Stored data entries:
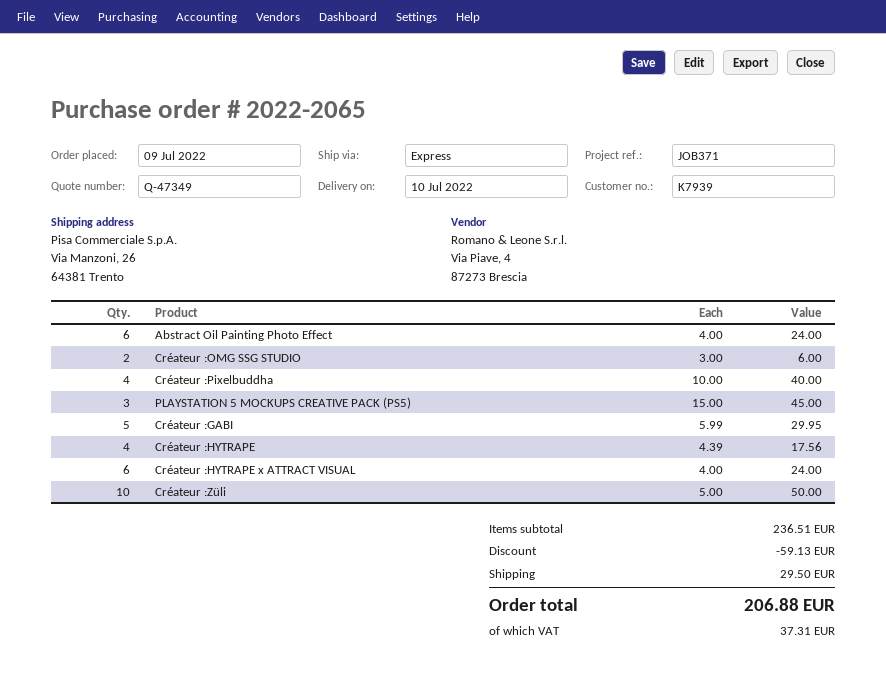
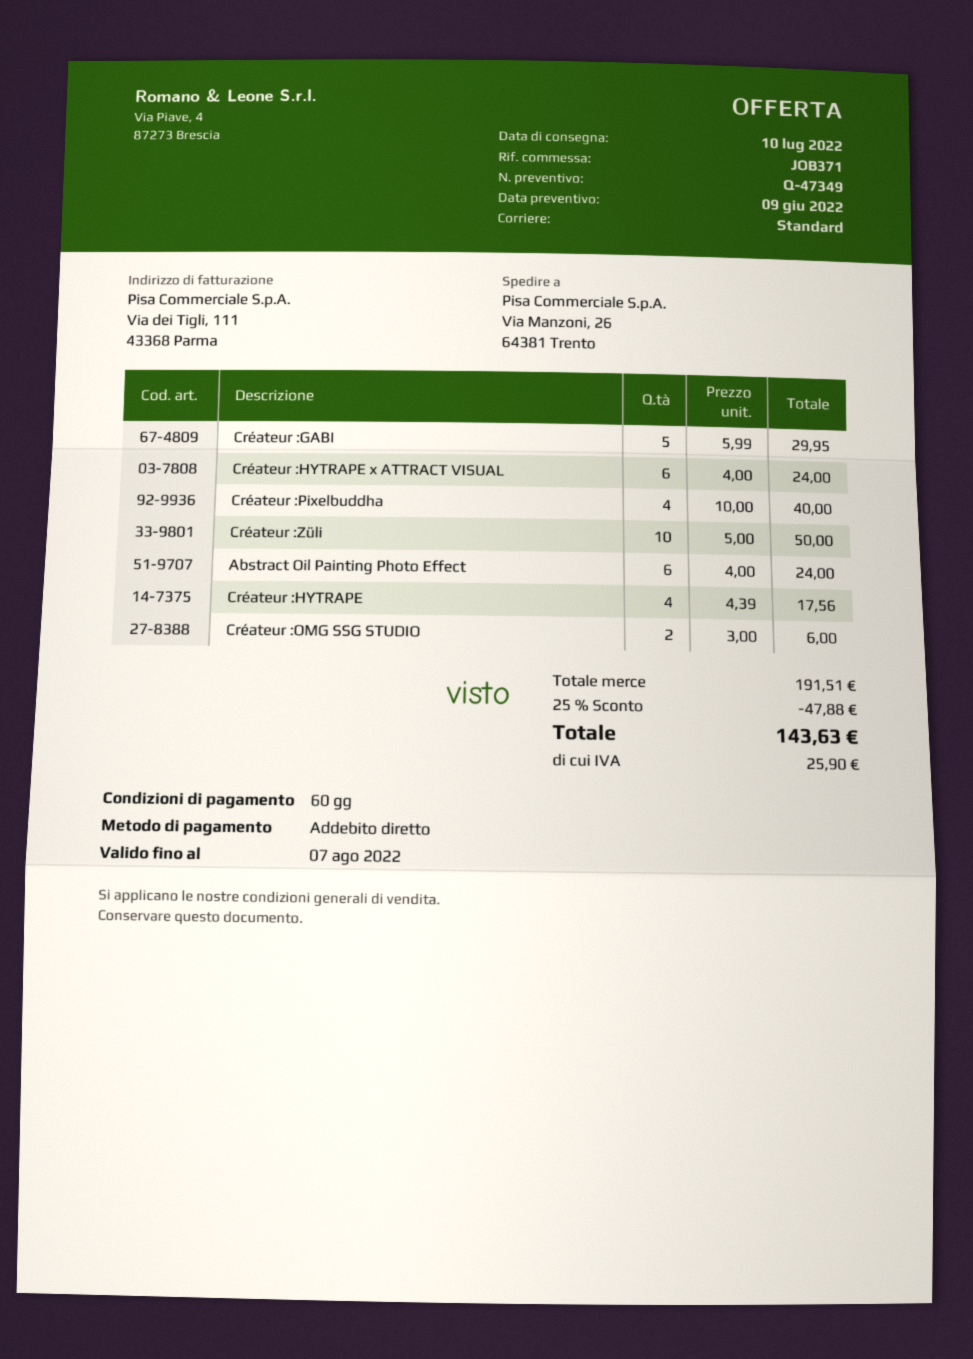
shipping method: express -> standard
PLAYSTATION 5 MOCKUPS CREATIVE PACK (PS5): 3 x 15.00 = 45.00 -> none
subtotal: 236.51 -> 191.51
discount: 59.13 -> 47.88
shipping: 29.50 -> none
tax: 37.31 -> 25.90
total: 206.88 -> 143.63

| Your objective |
Omitting the pictures, copy each record above exactly as it stands.

| Exercise solution |
shipping method: express -> standard
PLAYSTATION 5 MOCKUPS CREATIVE PACK (PS5): 3 x 15.00 = 45.00 -> none
subtotal: 236.51 -> 191.51
discount: 59.13 -> 47.88
shipping: 29.50 -> none
tax: 37.31 -> 25.90
total: 206.88 -> 143.63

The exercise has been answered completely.